Queen of Elephants – Dame Daphne Sheldrick
Why do elephants line up to hug a little old lady in Nairobi National Park? She’s their mother. Their adopted human mother. Dame Daphne Sheldrick. Daphne has been saving orphaned baby elephants in Africa for over fifty years now, rescuing hundreds from certain death after their families were slaughtered by poachers for their ivory tusks. The ivory trade has decimated elephant populations across Africa as poachers hunt mature elephants for their tusks, which are made of ivory and in high demand from markets primarily in the U.S and China.
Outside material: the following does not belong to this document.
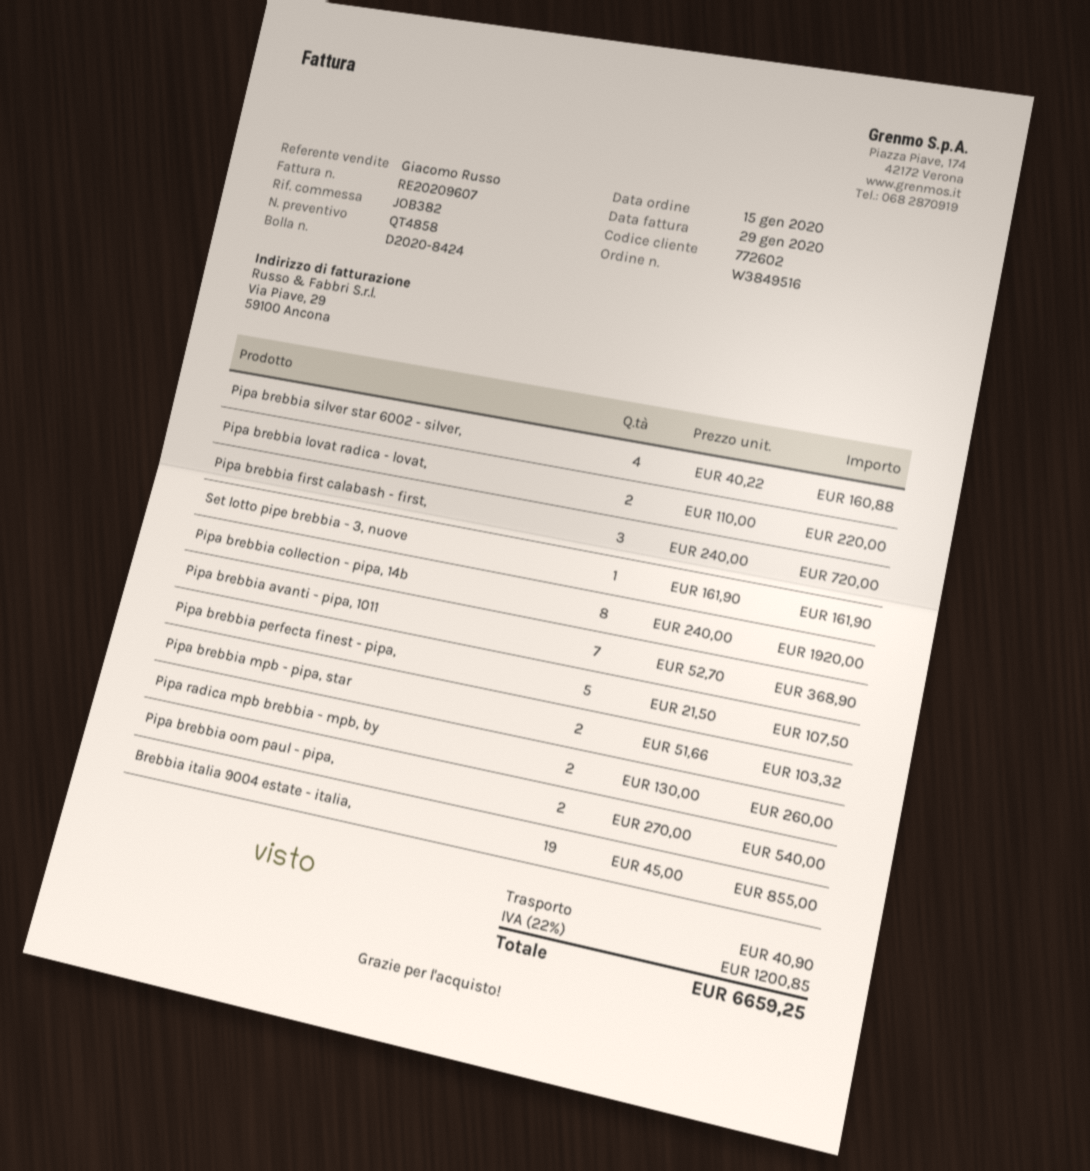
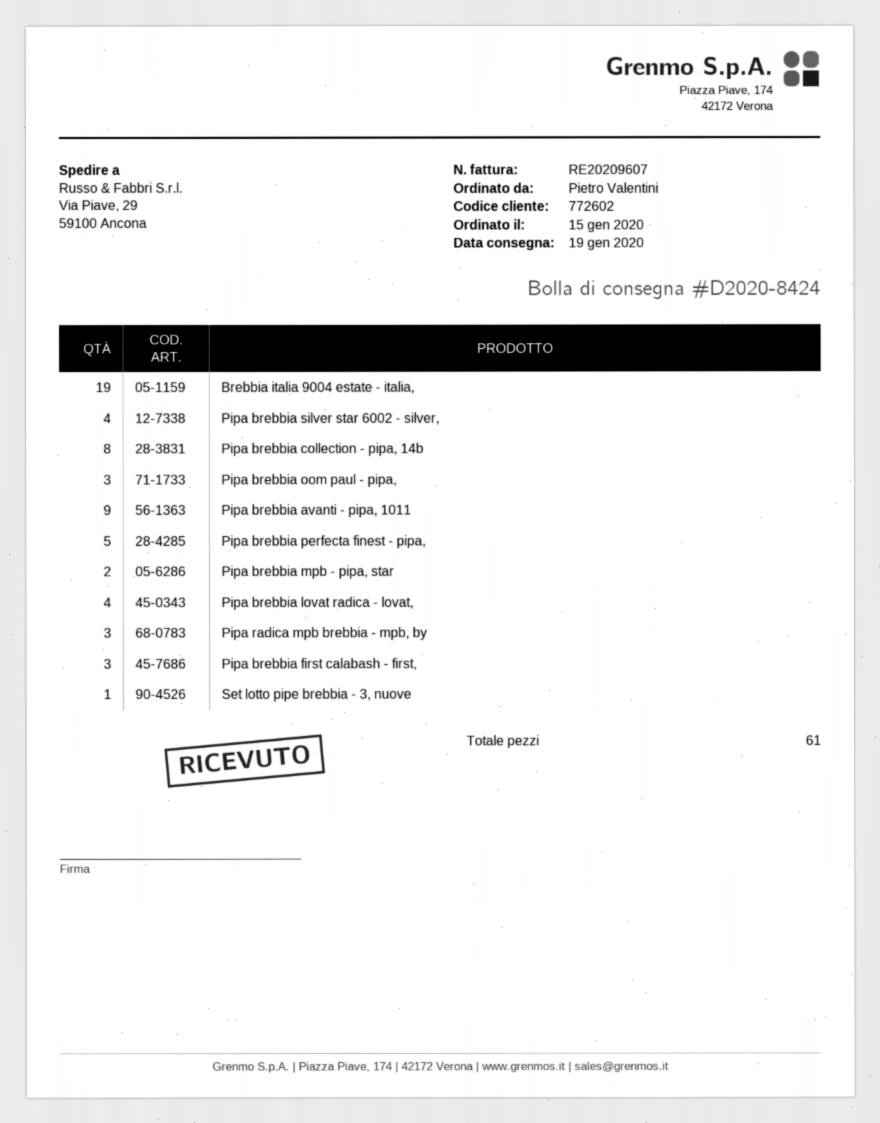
Pipa brebbia lovat radica - lovat,: 2 -> 4
Pipa brebbia avanti - pipa, 1011: 7 -> 9
Pipa radica mpb brebbia - mpb, by: 2 -> 3
Pipa brebbia oom paul - pipa,: 2 -> 3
An Elephant dies every 15 Minutes
“An elephant is killed every 15 minutes.,” says Robert Brandford, the Executive Director of The David Sheldrick Wildlife Trust. “At this rate, there won’t be any wild elephants left in twenty years. The species will die out in our lifetime. And for what? Ivory isn’t used for medicine or food, it’s used to ornament rooms. It’s a decoration. To think we will lose an entire species for decoration is heartbreaking. Elephants are a keystone species. If we lose elephants, we lose other species as as well.”
Orphaned elephants stand no chance of surviving on their own, they need their
families to survive. Elephants mature at roughly the same rate that humans do, their lives can span 80 years. Just like human babies, baby elephants completely depend on their families for survival, for the first ten years of their lives. Their mothers provide them with milk for the first two years after they’re born, and the extended herd provides physical protection from predators. Without their families, orphan elephants die.
“For elephants, family is everything.” Daphne says. “Their relationship with their families goes on long after death. You’ll see elephants returning to the spot where a loved one has died, to visit their bones. And sometimes they’ll carry off a bone with them.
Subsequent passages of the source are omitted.